LLM-X: Scalable Negotiation Protocol for Personal AI Agents
A new scalable negotiation-focused exchange, named LLM-X, has been unveiled by researchers, facilitating structured communication between personal LLM agents that represent individual users. In contrast to existing protocols that center on agent-API interactions, LLM-X offers a message bus and routing framework for LLM-to-LLM coordination, ensuring schema validity and policy enforcement. Its architecture features federated gateways, topic-based routing, and policy enforcement mechanisms. A typed message protocol enables capability negotiation and contract-net-style coordination. The initial large-scale empirical evaluation of LLM-based multi-agent negotiation was performed, involving 5, 9, and 12 agents under varying negotiation policies (Low, Medium, High) and short (minutes) and long (2h, 12h) load conditions. Findings reveal distinct policy-performance trade-offs. The paper can be accessed on arXiv with the identifier 2605.11376.
Key facts
- LLM-X is a scalable negotiation-oriented exchange for personal LLM agents.
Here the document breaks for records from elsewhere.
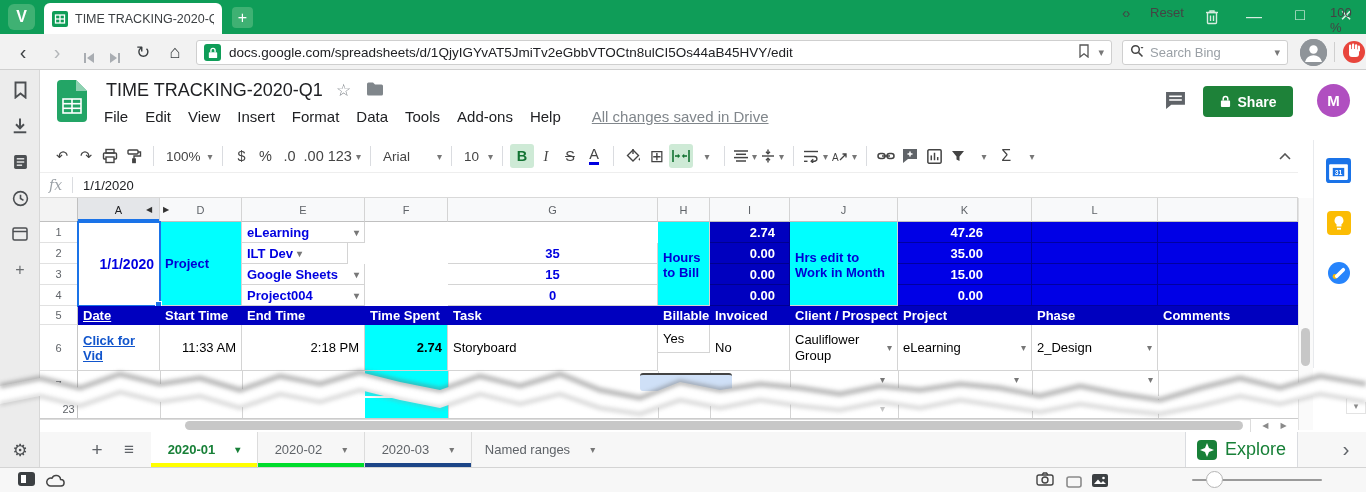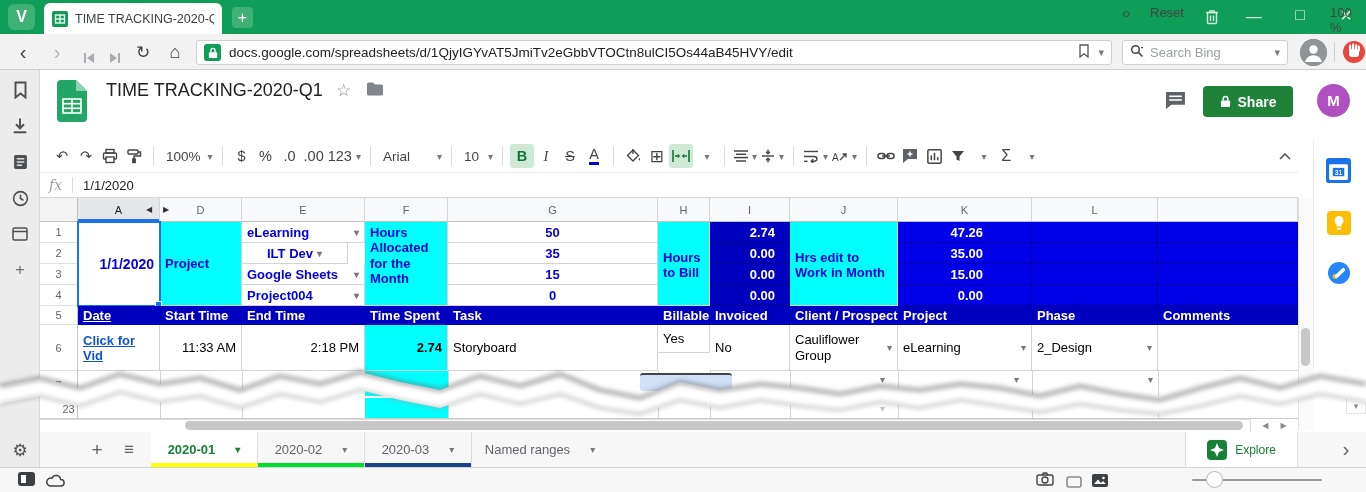"File" div.menus { html: none -> <div> <span>File</span> <span>Edit</span> <span>View</span> <span>Insert</span> <span>Format</span> <span>Data</span> <span>Tools</span> <span>Add-ons</span> <span>Help</span> <span>All changes saved in Drive</span> </div> }
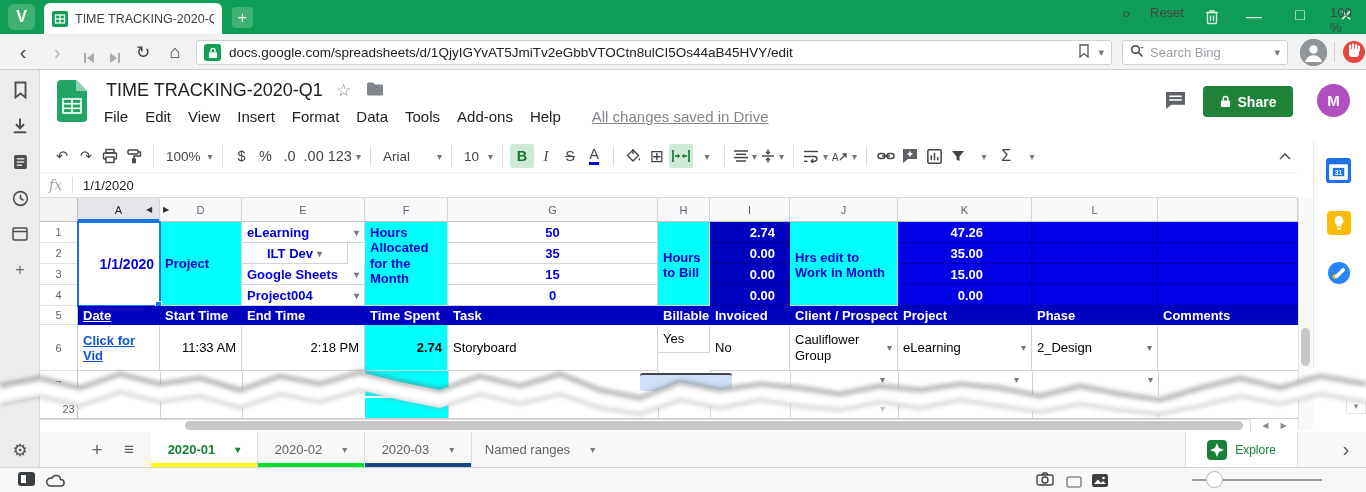"Hours Allocated for the Month" div.cell { html: <div> <span>Hours Allocated for the Month</span> </div> -> none }
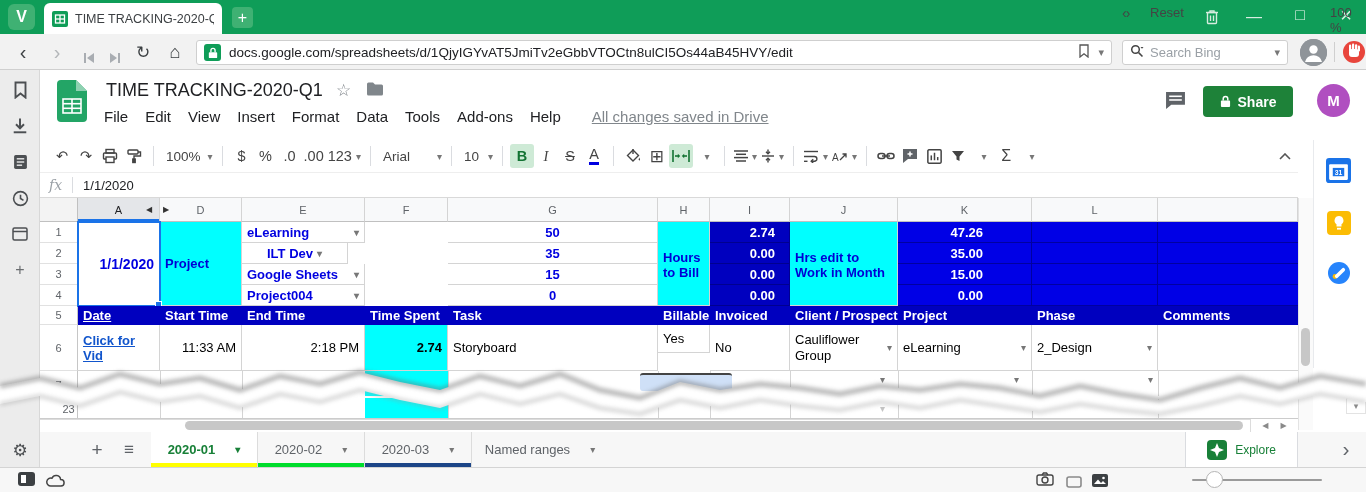"50" div.cell { html: <div> <span>50</span> </div> -> none }
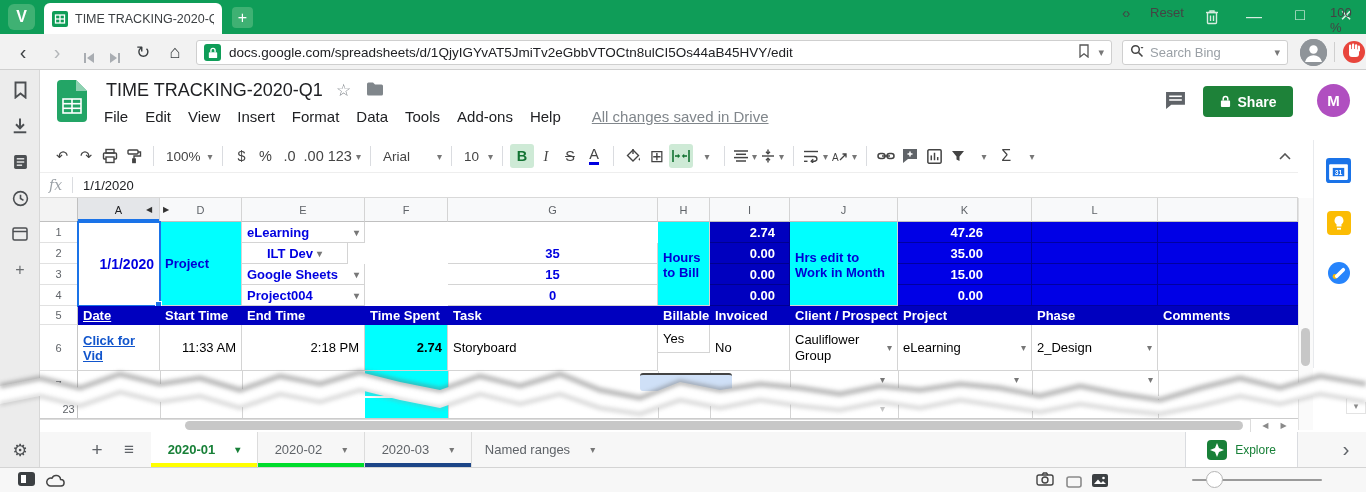"ILT Dev" div.cell { justify-content: center -> flex-start }
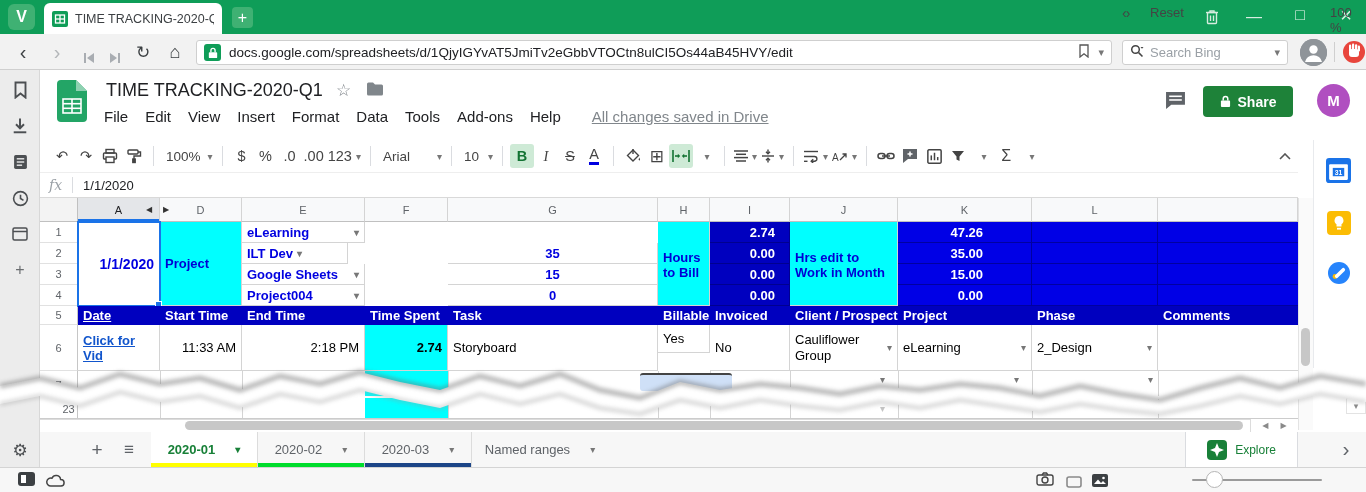"Explore" .explorelab { font-size: 12px -> 18px }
- It enables direct, structured communication across populations of personal agents.
- Unlike tool-centric protocols, it focuses on LLM-to-LLM coordination.
- Architecture includes federated gateways, topic-based routing, and policy enforcement.
- Typed message protocol supports capability negotiation and contract-net-style coordination.
- First empirical evaluation of LLM-based multi-agent negotiation at scale.
- Experiments with 5, 9, and 12 agents under Low, Medium, High policies.
- Tests conducted over short-run (minutes) and long-run (2h, 12h) loads.